LAPD Using “Extensive” Social Media Surveillance With Little Oversight

Los Angeles Police Department authorizes its officers to engage in extensive surveillance of social media

Photos: ACLU\Twitter

The Los Angeles Police Department authorizes its officers to engage in extensive surveillance of social media without internal monitoring of the nature or effectiveness of the searches, according to the results of a public records request filed by the Brennan Center.

And beginning this year, the department is adding a new social media surveillance tool: Media Sonar, which can build detailed profiles on individuals and identify links between them. This acquisition increases opportunities for abuse by expanding officers’ ability to conduct wide-ranging social media surveillance.

This has serious implications for people’s privacy and First Amendment rights, especially for communities of color and activists. Social media surveillance can facilitate surveillance of protest activity and police presence at protests, which can chill both online and offline speech. Further, the highly contextual nature of social media also makes it ripe for misinterpretation.

The documents we’re releasing were obtained as part of our effort to increase transparency and accountability for how police monitor people on social media. To that end, we filed public records act requests with the police in Los Angeles and other major cities.

Among the LAPD documents, the department’s 2015 Social Media User Guide shows that the department encourages social media monitoring but has issued little guidance and imposed minimal oversight over officers’ surveillance on social media platforms. The department allows officers to create a “Fictitious Online Persona” and use the personas for numerous purposes.

Few limitations offset this broad authority: officers need not document the searches they conduct, their purpose, or the justification. They are not required to seek supervisory approval, and the guide offers no standards for the types of cases that warrant social media surveillance. While officers are instructed not to conduct social media surveillance for personal, illicit, or illegal purposes, they seem otherwise to have complete discretion over whom to surveil, how broadly to track their online activity, and how long to monitor them.

In the same policy, the department encourages social media “listening,” which is broadly defined.

The policy also imposes no limits upon this “continuous” monitoring and does not require oversight to determine whether it is being deployed inappropriately or discriminatorily.

Despite endowing its officers with broad authority to surveil social media, the LAPD has done little to ensure these powers aren’t abused.
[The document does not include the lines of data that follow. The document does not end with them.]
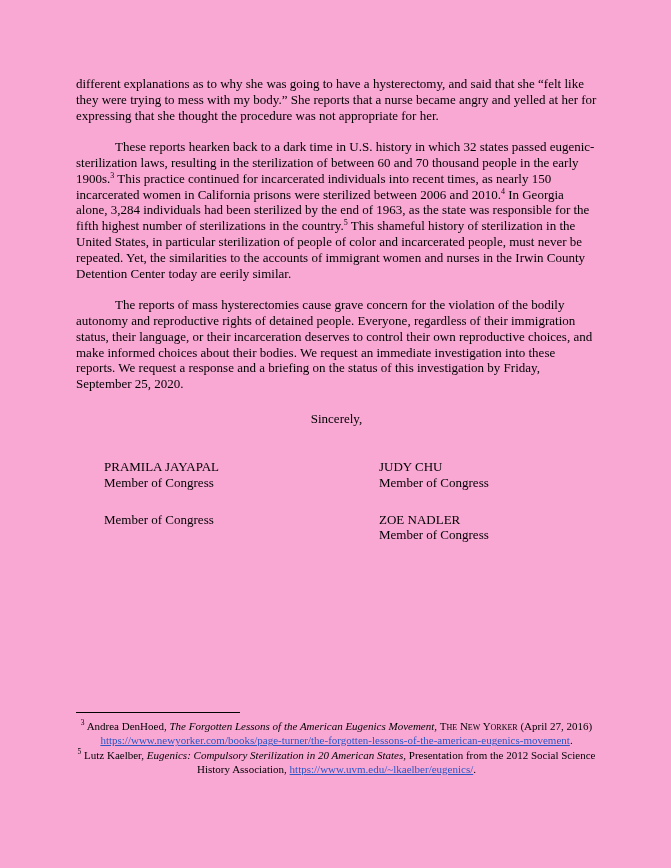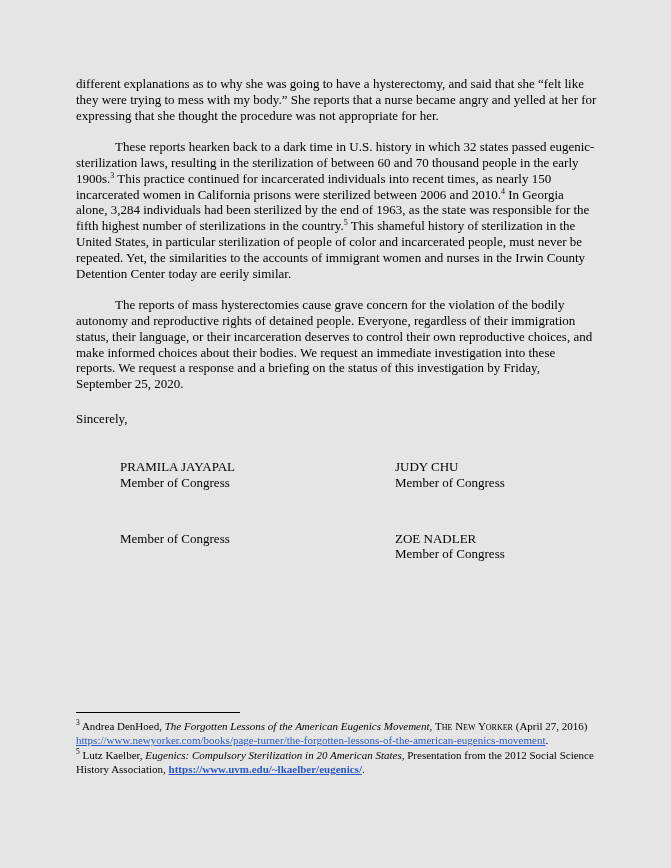"different explanations as to why" .page { background: #e5e5e5 -> #f9a8d4 }
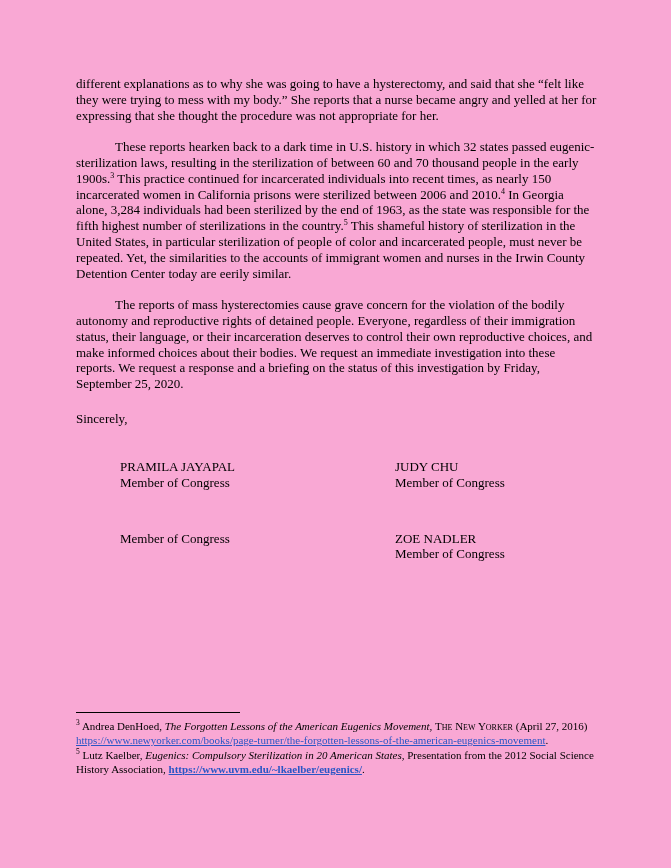"Sincerely," .closing { text-align: left -> center }
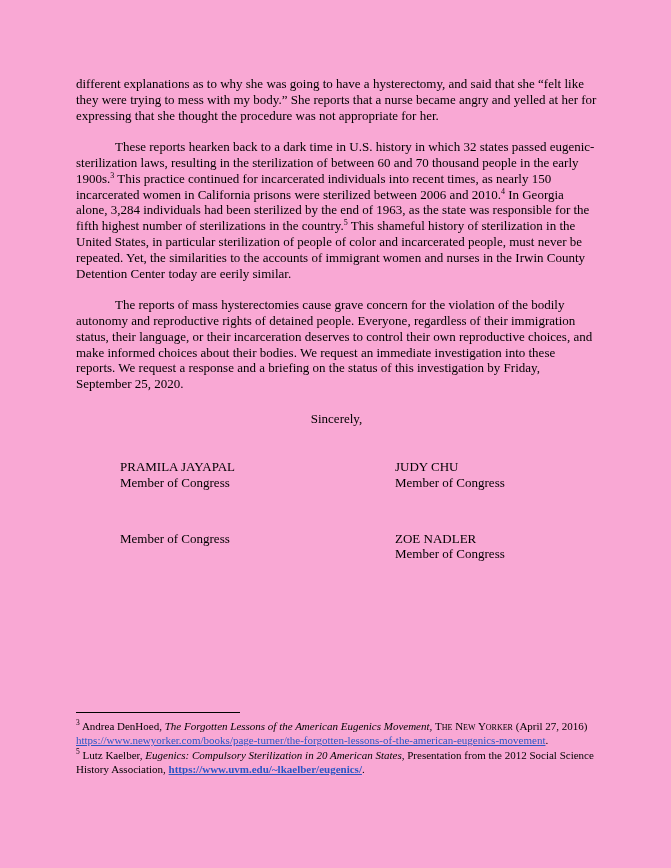"PRAMILA JAYAPAL" .signatures { left: 120px -> 104px; row-gap: 40px -> 21px }
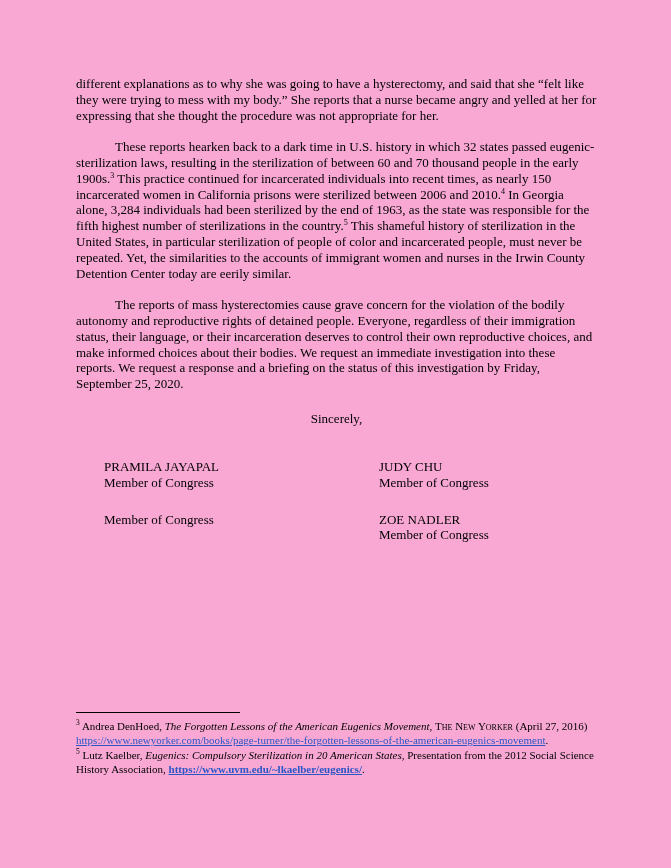"3 Andrea DenHoed, The Forgotten" .fn { text-align: none -> center }
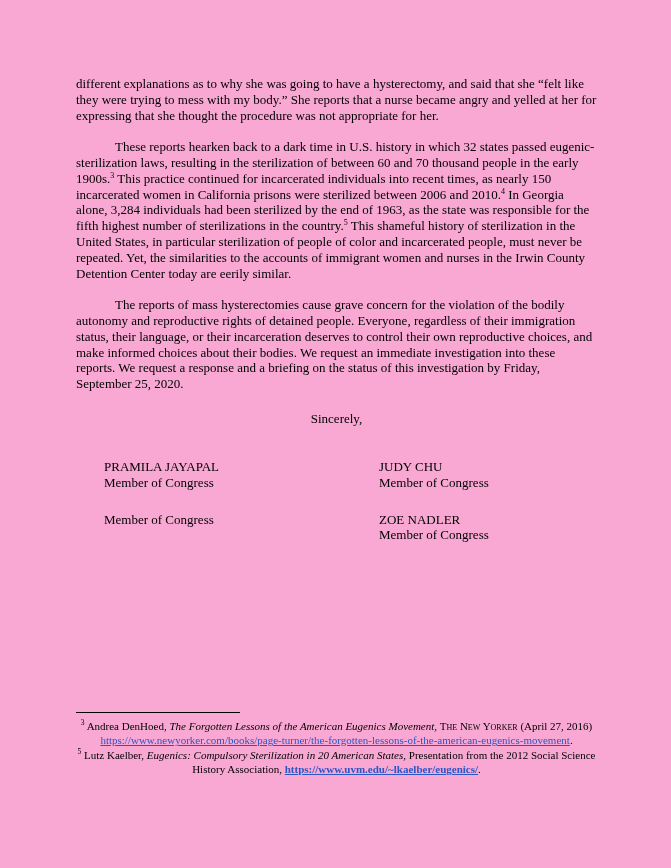"https://www.uvm.edu/~lkaelber/eugenics/" a.link { font-weight: bold -> none }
According to a letter responding to our records request, it does “not track what (if anything) [its] employees monitor[]” on social media sites and “has not conducted any audits regarding the use of social media.”

This disparity between what officers can do and how closely they are overseen is likely to grow with the rollout of Media Sonar, which markets itself as a powerful surveillance tool.

Documents also show that the LAPD instructs its officers to broadly collect social media account information from those they encounter in person using field interview (FI) cards.

Apparently, nothing bars officers from filling out FI cards for each interaction they engage in on patrol. Notably, our review of information about FI cards in 40 other cities did not reveal any other police departments that use the cards to collect social media data, though details are sparse.

These cards facilitate large-scale monitoring of both the individuals on whom they are collected and their friends, family, and associates — even people suspected of no crime at all. Information from the cards is fed into Palantir, a system through which the LAPD aggregates data from a wide array of sources to increase its surveillance and analytical capabilities.

Palantir facilitates officers’ ability to search through data the department collects or purchases. For example, when an officer identifies a “person of interest” in a criminal investigation, Palantir can be used to obtain a map of their movements and personal relationships, checking DMV records, license plate reader data, employment data, arrest records, field interview card data, and other sources. When an officer seeks information about a particular location, the system can use a similar process to identify those who are routinely in the area by virtue of their work, residence, or documented encounters with police.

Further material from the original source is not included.